La fête foraine en ville c'est l'événement de l'automne.
Dans ma jeunesse (oui, mes quatorze ans commencent à sérieusement s'éloigner) l'endroit le plus populaire était les autotamponneuses: pas franchement bien fréquentées, pas vraiment par des mômes de quatorze ans d'ailleurs. Aujourd'hui l'attraction est bien souvent déserte, reclassée au même titre de ringardise que les cabines "cinéma 6D".

RIP attraction de mon adolescence.

De toute façon j'ai rangé mes jeans troués et mes T-shirt délavés au placard (oué j'étais trop une rebelle-de-la-vie), la fête foraine pour moi a pris des allures de pêche aux canards, de peluches/ficelles et de manèges circulaires (Hiha!). Les petits manèges... ils furent pour ma Guerrière tout simplement terrifiants. Autant elle te terrasse un dragon à mains nues, autant la petite montée/descente qui vient inlassablement animer le circuit lui apparut comme insurmontable. C'en était trop pour ses nerfs. Tout comme le train fantôme a terrorisé mon Grand qui en est ressorti en larmes.
'sont courageux mes enfants n'est-ce pas?

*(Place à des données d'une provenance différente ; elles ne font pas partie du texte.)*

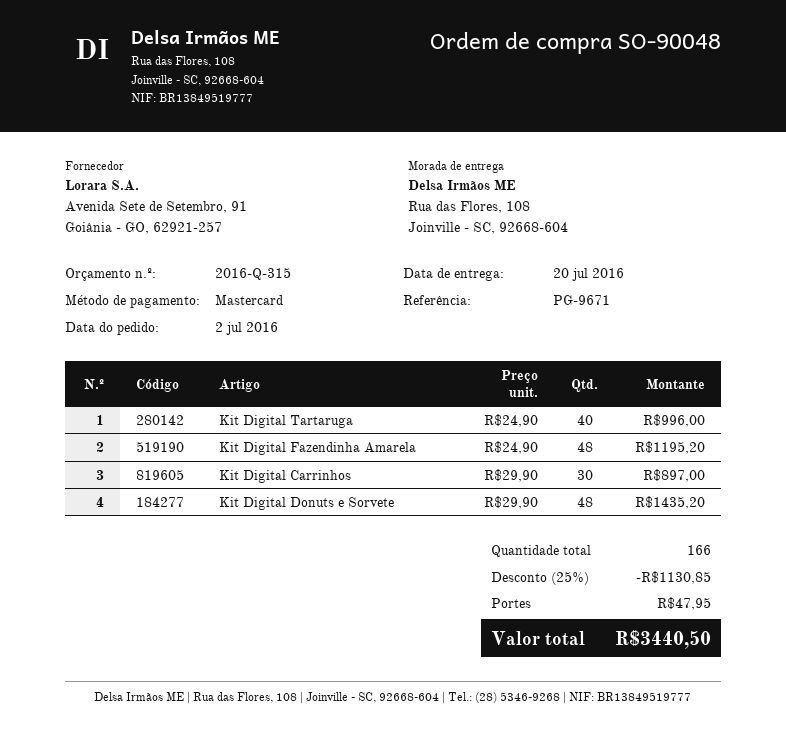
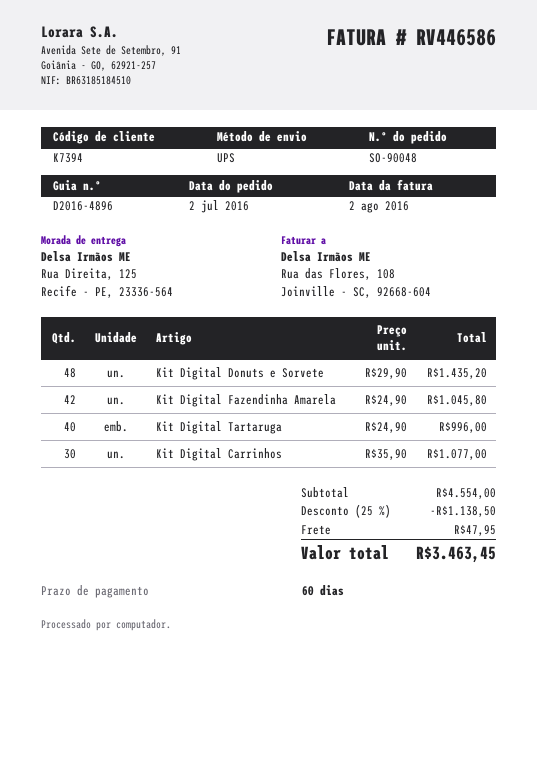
ship to: Rua das Flores, 108, Joinville - SC, 92668-604 -> Rua Direita, 125, Recife - PE, 23336-564
Kit Digital Fazendinha Amarela: 48 x 24.90 = 1195.20 -> 42 x 24.90 = 1045.80
Kit Digital Carrinhos: 30 x 29.90 = 897.00 -> 30 x 35.90 = 1077.00
discount: 25% = 1130.85 -> 25% = 1138.50
total: 3440.50 -> 3463.45

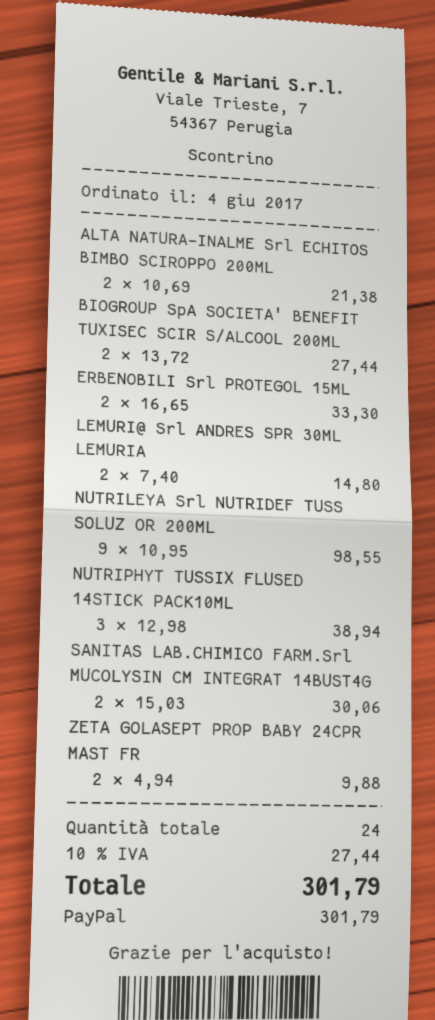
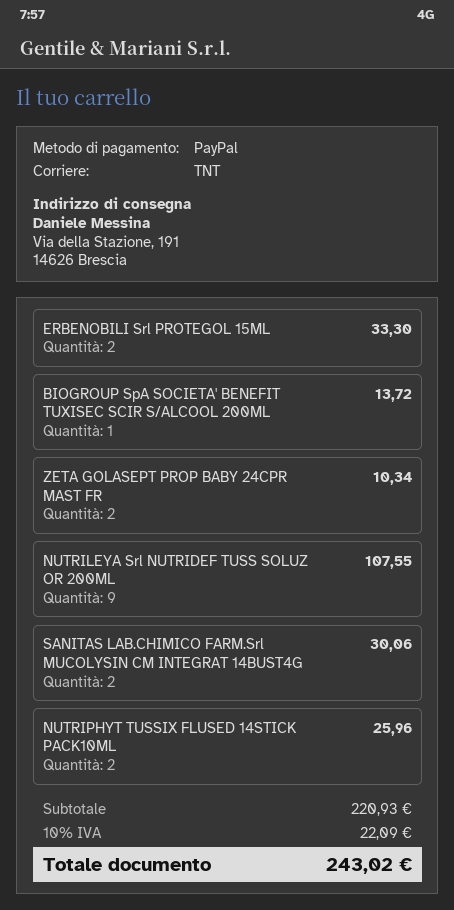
ALTA NATURA-INALME Srl ECHITOS BIMBO SCIROPPO 200ML: 2 for 21.38 -> none
BIOGROUP SpA SOCIETA' BENEFIT TUXISEC SCIR S/ALCOOL 200ML: 2 for 27.44 -> 1 for 13.72
LEMURI@ Srl ANDRES SPR 30ML LEMURIA: 2 for 14.80 -> none
NUTRILEYA Srl NUTRIDEF TUSS SOLUZ OR 200ML: 9 for 98.55 -> 9 for 107.55
NUTRIPHYT TUSSIX FLUSED 14STICK PACK10ML: 3 for 38.94 -> 2 for 25.96
ZETA GOLASEPT PROP BABY 24CPR MAST FR: 2 for 9.88 -> 2 for 10.34
tax: 10% = 27.44 -> 10% = 22.09
total: 301.79 -> 243.02

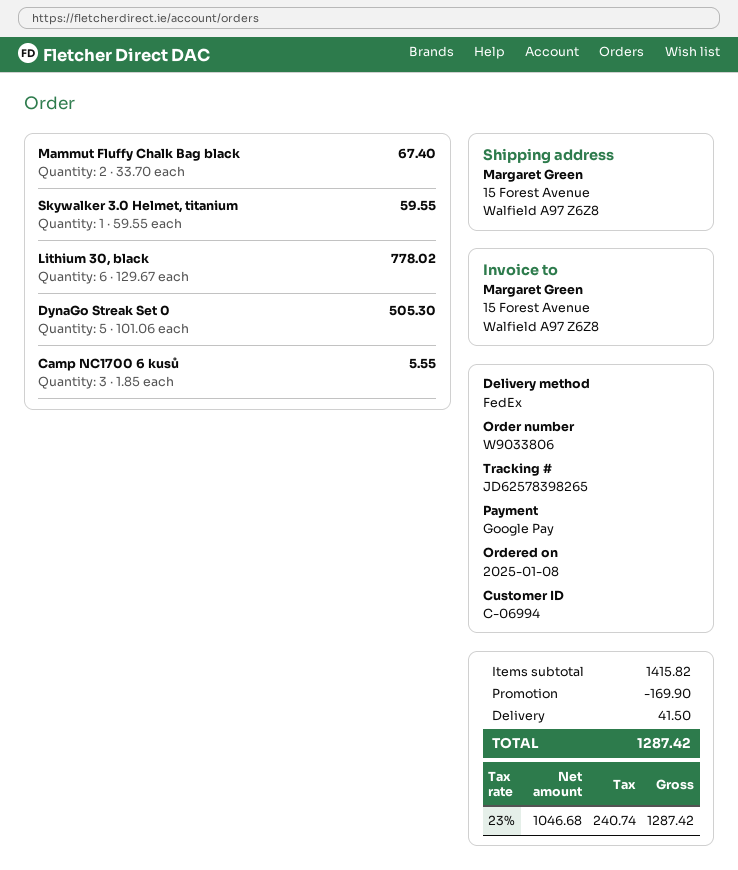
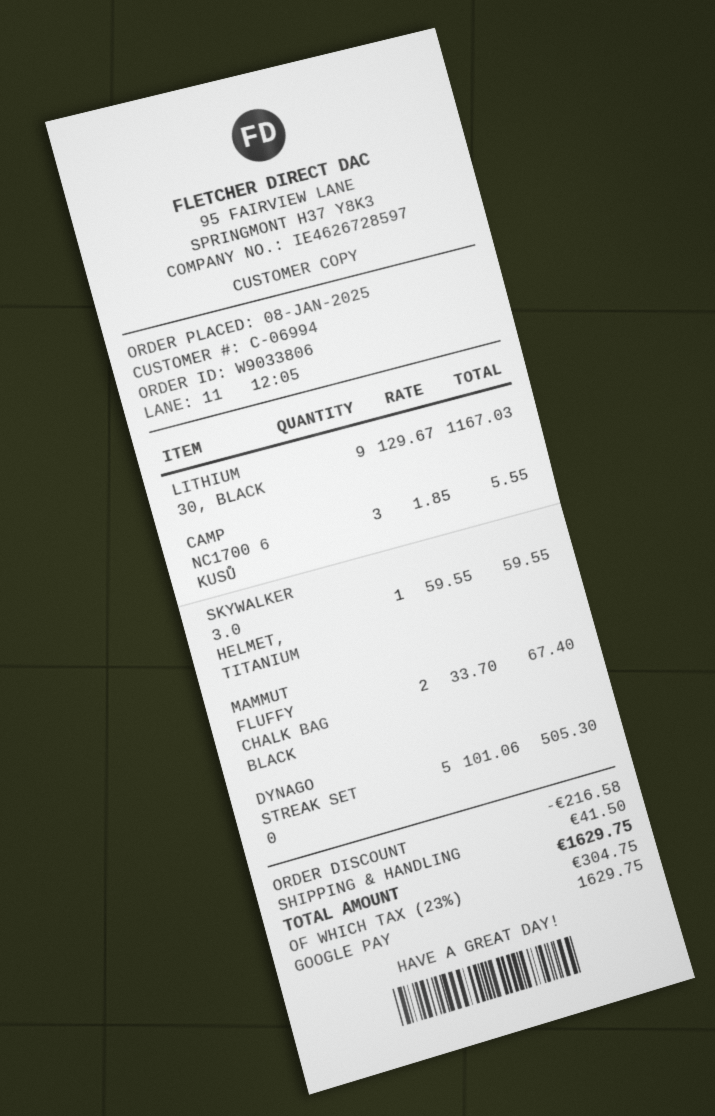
Lithium 30, black: 6 x 129.67 = 778.02 -> 9 x 129.67 = 1167.03
discount: 169.90 -> 216.58
tax: 23% = 240.74 -> 23% = 304.75
total: 1287.42 -> 1629.75

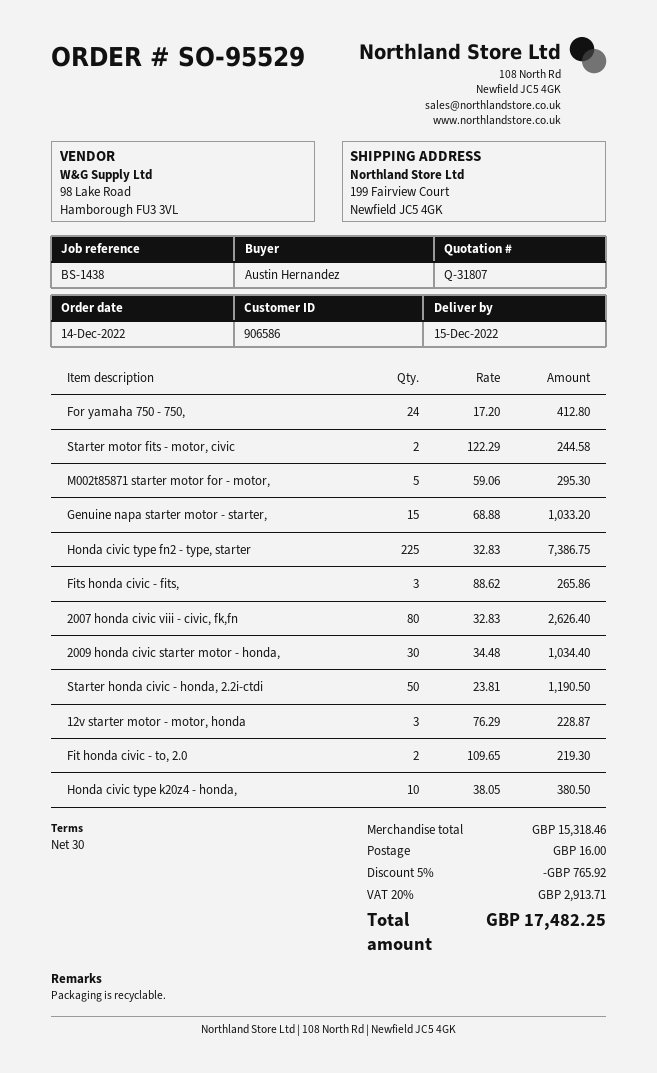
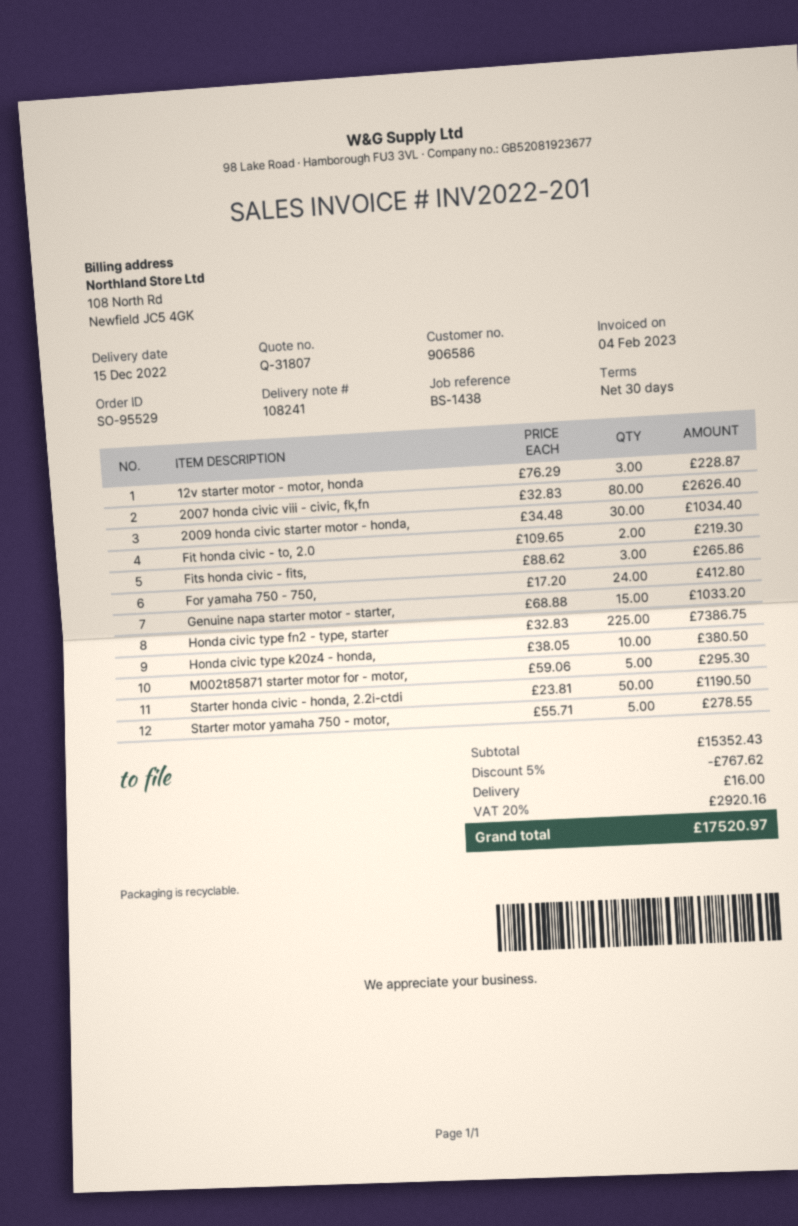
Starter motor fits - motor, civic: 2 x 122.29 = 244.58 -> none
Starter motor yamaha 750 - motor,: none -> 5 x 55.71 = 278.55
subtotal: 15318.46 -> 15352.43
discount: 5% = 765.92 -> 5% = 767.62
tax: 20% = 2913.71 -> 20% = 2920.16
total: 17482.25 -> 17520.97

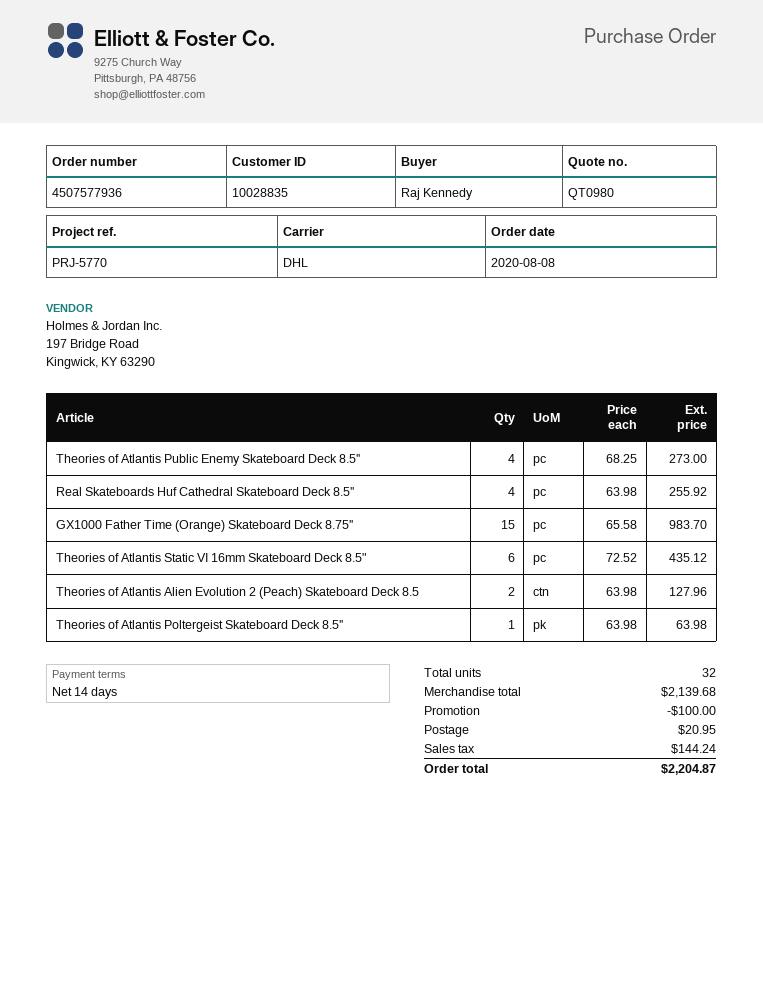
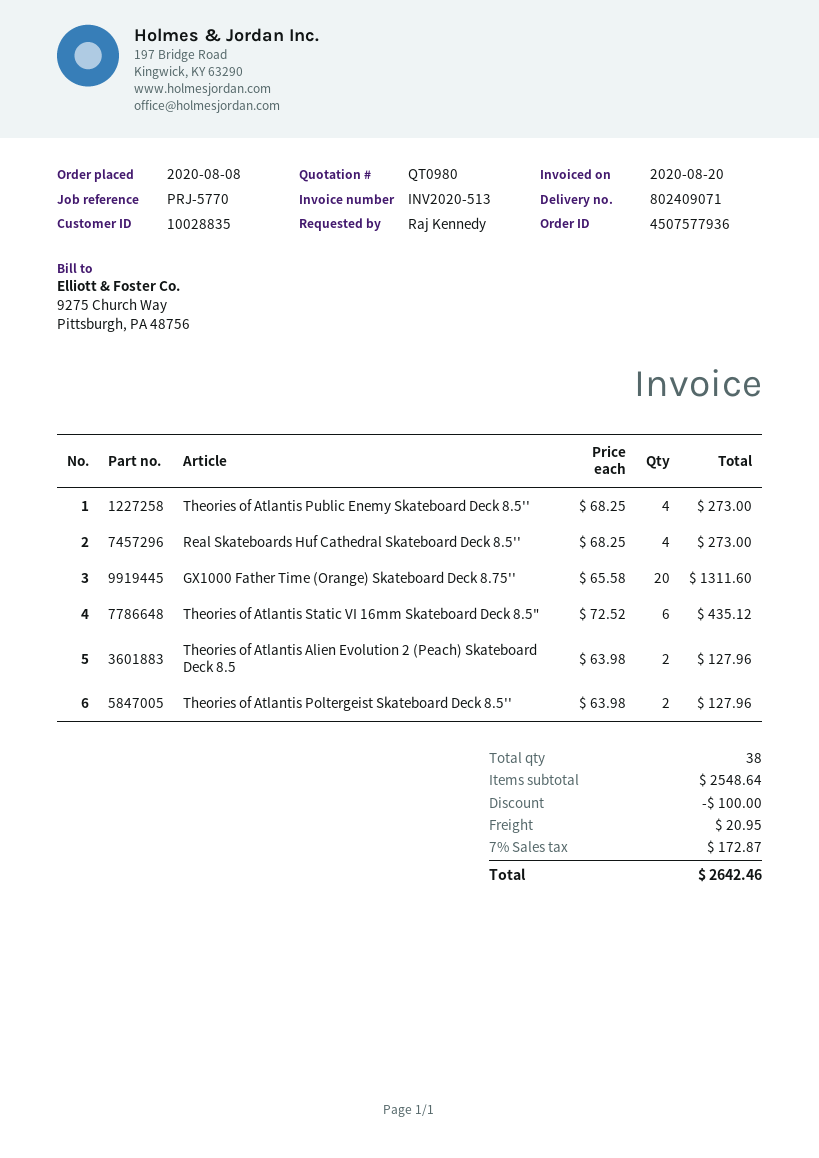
Real Skateboards Huf Cathedral Skateboard Deck 8.5'': 4 x 63.98 = 255.92 -> 4 x 68.25 = 273.00
GX1000 Father Time (Orange) Skateboard Deck 8.75'': 15 x 65.58 = 983.70 -> 20 x 65.58 = 1311.60
Theories of Atlantis Poltergeist Skateboard Deck 8.5'': 1 x 63.98 = 63.98 -> 2 x 63.98 = 127.96
total quantity: 32 -> 38
subtotal: 2139.68 -> 2548.64
tax: 144.24 -> 172.87
total: 2204.87 -> 2642.46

La vogue (c'est comme cela que l'on appelle la fête foraine chez moi), c'est aussi l'endroit où tu es certain de croiser toutes tes connaissances (même celles dont tu te passerais bien, auquel cas tu peux toujours feindre de les ignorer, mais cela n'est pas très gentil tu en conviendras). Heureusement il y a ceux que tu prends plaisir à revoir, mon Grand y a d'ailleurs retrouvé son grand copain qui lui manquait sérieusement depuis le changement d'école. Amis depuis la première année de maternelle, la séparation a forcément été difficile à encaisser, c'était d'ailleurs un des éléments qui nous a longuement fait hésiter: le laisser dans une grande structure, urbaine, avec tout ce que cela a de bon (des copains qui le suivent toute sa scolarité, de l'autonomie) et de mauvais (un corps enseignant dépassé, la petite délinquance etc) ou le placer dans une structure de village, plus modeste (moins d'élèves, plus de suivi mais quelques retards dans la pédagogie). Après avoir récupéré deux semaines de suite mon gamin bien amoché à l'école, décision fut prise: on change.

Et on a changé.
Ce fut un crève-coeur de le laisser en terre inconnue le jour de la rentrée, mais une joie de le voir intégré à peine la première demi-journée passée. Sa nouvelle école a pris le parti de baser son programme sur la découverte de la nature (évidemment cela me plaît!) ce qui colle tout à fait avec le cadre campagnard. Les cours ont commencé par une semaine plein-air à créer des affinités, des complicités tout en découvrant notre région volcanique. Un lien avec le rural et les traditions du coin est cultivé les semaines, les mois passant: à l'école on parle bestioles, champignons, on en apporte aussi, pour observer, toucher, goûter lorsque c'est possible. "Rural"... c'est presque un peu léger comme terme, "rustique" serait sans doute plus approprié alors que certains camarades de classe emmènent tout naturellement des pattes de sanglier à l'école.